Essential patterns books for today object-oriented developers

The more patterns developers know, the most efficient they become within a team: it only takes one or two words (the pattern name) to communicate a design decision or proposal, instead of 10 mn of explanations. Communication also gets much more accurate and to-the-point (or less fuzzy).

Because patterns often form a pattern language, not only they offer a standard vocabulary but they also help structuring the mind by their relationships: patterns can be related as exclusive alternatives, or rather often-go-together, which is useful.

Patterns are not always supposed to be “tricks” to learn, or extra complication to introduce to a design; indeed even obvious and uninteresting pattern are worth reading in books, just for the social advantage of being able to reference them. Going further, sometime you can just go to the book to find out which is the pattern that you just did without knowing its name…

Design Patterns: Elements of Reusable Object-Oriented Software (Addison-Wesley Professional Computing Series)
1.  Design Patterns: Elements of Reusable Object-Oriented Software (Addison-Wesley Professional Computing Series) by Erich Gamma et al.
The most essential book, a definitive must-have. Every experienced software developer must know these 23 design patterns.

Analysis Patterns: Reusable Object Models (Addison-Wesley Object Technology Series)
2.  Analysis Patterns: Reusable Object Models (Addison-Wesley Object Technology Series) by Martin Fowler
The essential complement to the GoF, to extend the benefits of patterns from design to analysis (closer to the problem to solve in the domain). Each pattern will not necessarily teach you a new solution, but will always give you have a standard name for each solution, which is already worth the book.

Domain-Driven Design: Tackling Complexity in the Heart of Software
3.  Domain-Driven Design: Tackling Complexity in the Heart of Software by Eric Evans
A book that can change the way you deal with software. Considering the domain as the main driver of the design is so powerful an approach! Works best together with the analysis patterns.

Patterns of Enterprise Application Architecture (Addison-Wesley Signature Series)
4.  Patterns of Enterprise Application Architecture (Addison-Wesley Signature Series) by Martin Fowler
Other analysis patterns to solve many technical problems, useful complement to Analysis Patterns.

Enterprise Integration Patterns: Designing, Building, and Deploying Messaging Solutions (Addison-Wesley Signature Series)
5.  Enterprise Integration Patterns: Designing, Building, and Deploying Messaging Solutions (Addison-Wesley Signature Series) by Gregor Hohpe
Very complete pattern language (both test and visual vocabulary) about messaging, will improve the communication within a team a lot, both in efficiency and in accuracy.

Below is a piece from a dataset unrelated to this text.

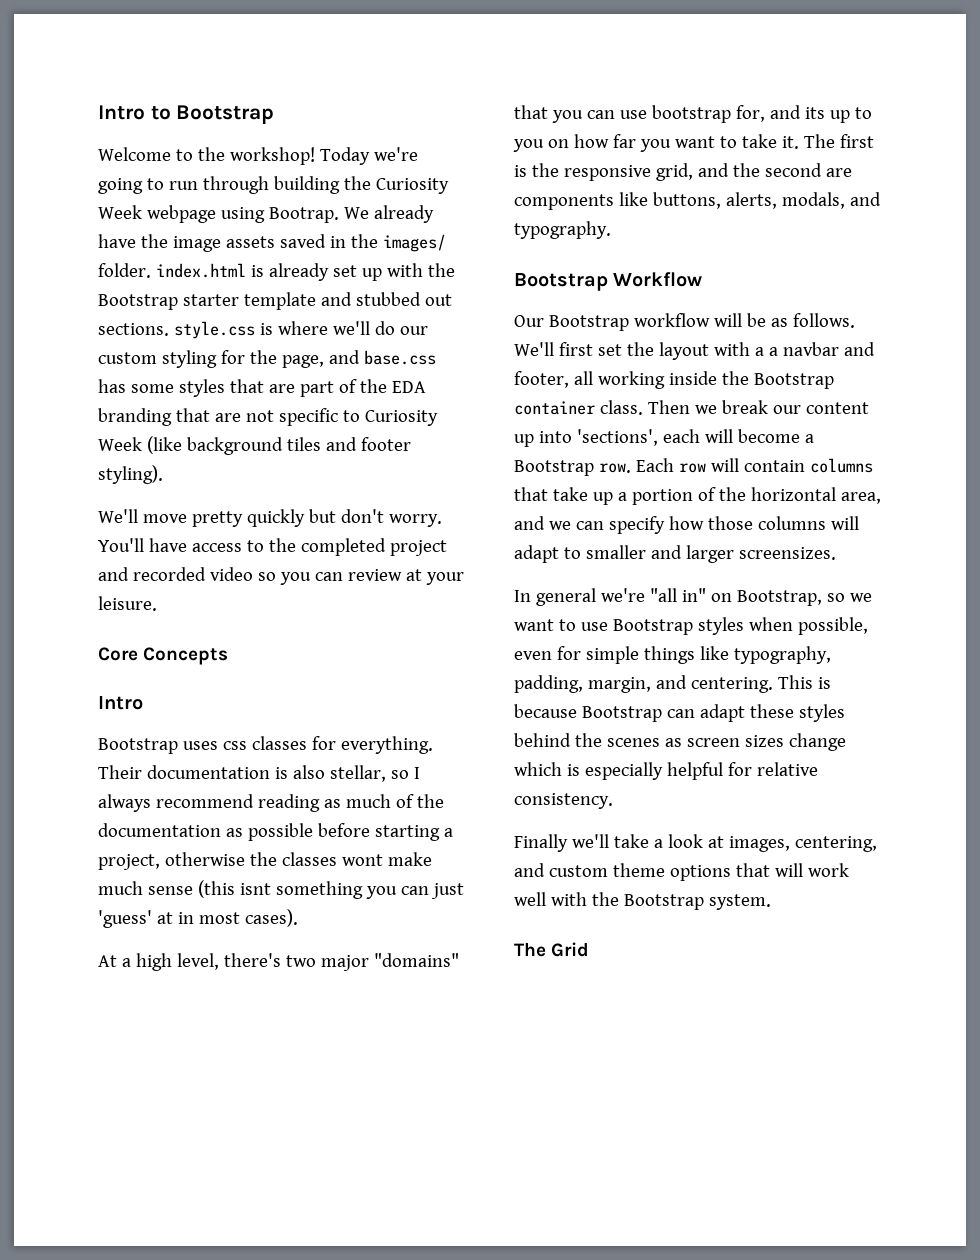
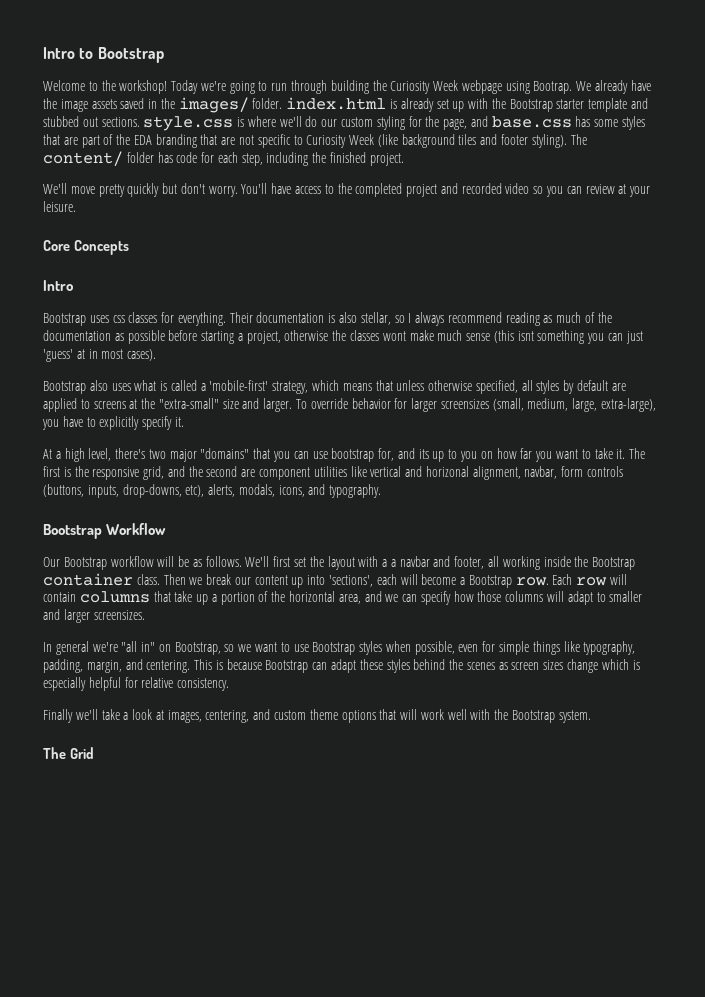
+ The content/ folder has code for each step, including the finished project.
+ Bootstrap also uses what is called a 'mobile-first' strategy, which means that unless otherwise specified, all styles by default are applied to screens at the "extra-small" size and larger. To override behavior for larger screensizes (small, medium, large, extra-large), you have to explicitly specify it.
- The first is the responsive grid, and the second are components like buttons, alerts, modals, and typography.
+ The first is the responsive grid, and the second are component utilities like vertical and horizonal alignment, navbar, form controls (buttons, inputs, drop-downs, etc), alerts, modals, icons, and typography.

Pattern-Oriented Software Architecture Volume 2: Patterns for Concurrent and Networked Objects
6.  Pattern-Oriented Software Architecture Volume 2: Patterns for Concurrent and Networked Objects by Douglas Schmidt
Important book, more specialized toward optimized low-level problems (web servers…). often quoted. The other volumes are less relevant for today software development on modern languages or virtual machines.

Patterns in Java: A Catalog of Reusable Design Patterns Illustrated with UML, 2nd Edition, Volume 1
7.  Patterns in Java: A Catalog of Reusable Design Patterns Illustrated with UML, 2nd Edition, Volume 1 by Mark Grand
The book I discovered design patterns in, quite affordable, but some colleagues do not like it that much.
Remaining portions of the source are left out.